Silq a été présenté à la conférence sur les langages de programmation PLDI 2020.
Ordinateurs quantiques vs ordinateurs classiques
L'informatique quantique devient de plus en plus importante et le potentiel de cette technologie est énorme. Les ordinateurs quantiques sont capables de résoudre des problèmes plus rapidement que les ordinateurs classiques en utilisant des états quantiques intriqués. C'est dans ces états que des éléments d'information se chevauchent à certains moments et que les ordinateurs ont le potentiel de résoudre des problèmes que les ordinateurs classiques sont incapables de résoudre dans un délai raisonnable.
À la fin de l'été 2019, l'informatique quantique a connu une autre grande avancée lorsque l'on a pu résoudre un problème spécifique plus rapidement que l'ordinateur classique le plus rapide.

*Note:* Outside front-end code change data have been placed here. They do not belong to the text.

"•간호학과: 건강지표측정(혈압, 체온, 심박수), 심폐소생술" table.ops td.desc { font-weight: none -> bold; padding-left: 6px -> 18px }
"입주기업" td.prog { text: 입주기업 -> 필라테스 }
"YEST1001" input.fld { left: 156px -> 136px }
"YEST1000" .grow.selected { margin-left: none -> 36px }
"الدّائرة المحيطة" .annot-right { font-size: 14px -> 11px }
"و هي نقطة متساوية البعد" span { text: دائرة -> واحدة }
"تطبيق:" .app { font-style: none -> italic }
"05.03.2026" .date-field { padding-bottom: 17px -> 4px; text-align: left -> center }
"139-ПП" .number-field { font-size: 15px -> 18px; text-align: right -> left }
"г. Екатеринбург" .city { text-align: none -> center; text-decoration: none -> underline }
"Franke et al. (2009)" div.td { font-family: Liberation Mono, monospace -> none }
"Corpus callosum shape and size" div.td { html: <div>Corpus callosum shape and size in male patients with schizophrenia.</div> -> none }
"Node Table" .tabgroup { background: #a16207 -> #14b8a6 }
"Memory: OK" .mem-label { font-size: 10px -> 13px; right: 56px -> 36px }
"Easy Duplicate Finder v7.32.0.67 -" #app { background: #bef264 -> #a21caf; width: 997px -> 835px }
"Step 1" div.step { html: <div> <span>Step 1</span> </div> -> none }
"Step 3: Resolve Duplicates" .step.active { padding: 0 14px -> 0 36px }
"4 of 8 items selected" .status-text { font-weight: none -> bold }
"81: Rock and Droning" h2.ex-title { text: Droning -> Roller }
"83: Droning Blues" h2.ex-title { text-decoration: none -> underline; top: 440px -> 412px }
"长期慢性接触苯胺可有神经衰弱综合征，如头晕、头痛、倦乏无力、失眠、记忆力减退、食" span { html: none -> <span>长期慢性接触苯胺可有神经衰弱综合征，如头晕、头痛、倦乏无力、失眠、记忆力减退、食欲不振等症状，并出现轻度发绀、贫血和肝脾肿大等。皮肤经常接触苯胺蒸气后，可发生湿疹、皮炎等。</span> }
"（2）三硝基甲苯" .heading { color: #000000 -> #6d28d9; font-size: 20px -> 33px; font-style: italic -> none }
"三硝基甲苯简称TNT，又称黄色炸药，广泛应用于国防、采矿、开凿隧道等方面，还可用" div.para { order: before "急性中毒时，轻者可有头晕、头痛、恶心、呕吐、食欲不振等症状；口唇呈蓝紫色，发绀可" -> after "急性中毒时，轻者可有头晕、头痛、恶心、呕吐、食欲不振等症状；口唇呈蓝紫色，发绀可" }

Même avec les progrès récents, il reste encore de nombreux défis. Certains "algorithmes quantiques" ne peuvent pas être calculés sur du matériel quantique en raison de leur niveau élevé d'erreurs.
Le nouveau langage : Silq
Les langages de programmation quantiques actuels sont étroitement liés à un matériel spécifique, et ces langages sont difficiles à gérer et entraînent trop d'erreurs. Cela est dû à la nécessité d'instructions extrêmement détaillées pour la mise en œuvre des algorithmes quantiques.
Silq a été développé pour relever ce défi.
"Silq est le premier langage de programmation quantique qui n'est pas conçu principalement autour de la construction et de la fonctionnalité du matériel, mais sur l'état d'esprit des programmeurs lorsqu'ils veulent résoudre un problème - sans les obliger à comprendre chaque détail de l'architecture et de la mise en œuvre de l'ordinateur. », explique Benjamin Bichsel, doctorant et responsable de l'encadrement de Sliq.
Silq est le tout premier langage de programmation de haut niveau pour les ordinateurs quantiques, ce qui signifie qu'il est plus expressif et nécessite moins de code pour décrire des tâches et des algorithmes complexes. Ces types de langages sont plus faciles à utiliser pour les programmeurs et peuvent être appliqués à différentes architectures informatiques.
Le langage nouvellement développé s'attaque également au problème des erreurs. Les ordinateurs classiques utilisent la méthode d'effacement automatique des valeurs afin d'alléger la mémoire, appelée « récupération de place ». Dans les ordinateurs quantiques, il s'agit d'un problème plus important en raison de l'intrication quantique, qui peut faire interagir les valeurs précédemment calculées avec les valeurs actuelles. Cela peut conduire à une interférence avec le calcul correct, de sorte qu'une technique de calcul avancée doit être utilisée.
« Silq est le premier langage de programmation qui identifie et efface automatiquement les valeurs qui ne sont plus nécessaires », explique Bichsel.
Pour ce faire, seules les commandes de programmation qui ne contiennent aucune opération quantique spéciale sont utilisées dans leur méthode de non-calcul.
«Notre équipe de quatre personnes a fait la percée après deux ans de travail grâce à la combinaison de différentes expertises en conception de langage, physique quantique et implémentation. Si d'autres équipes de recherche et développement adoptent nos innovations, ce sera un grand succès », explique Bichsel.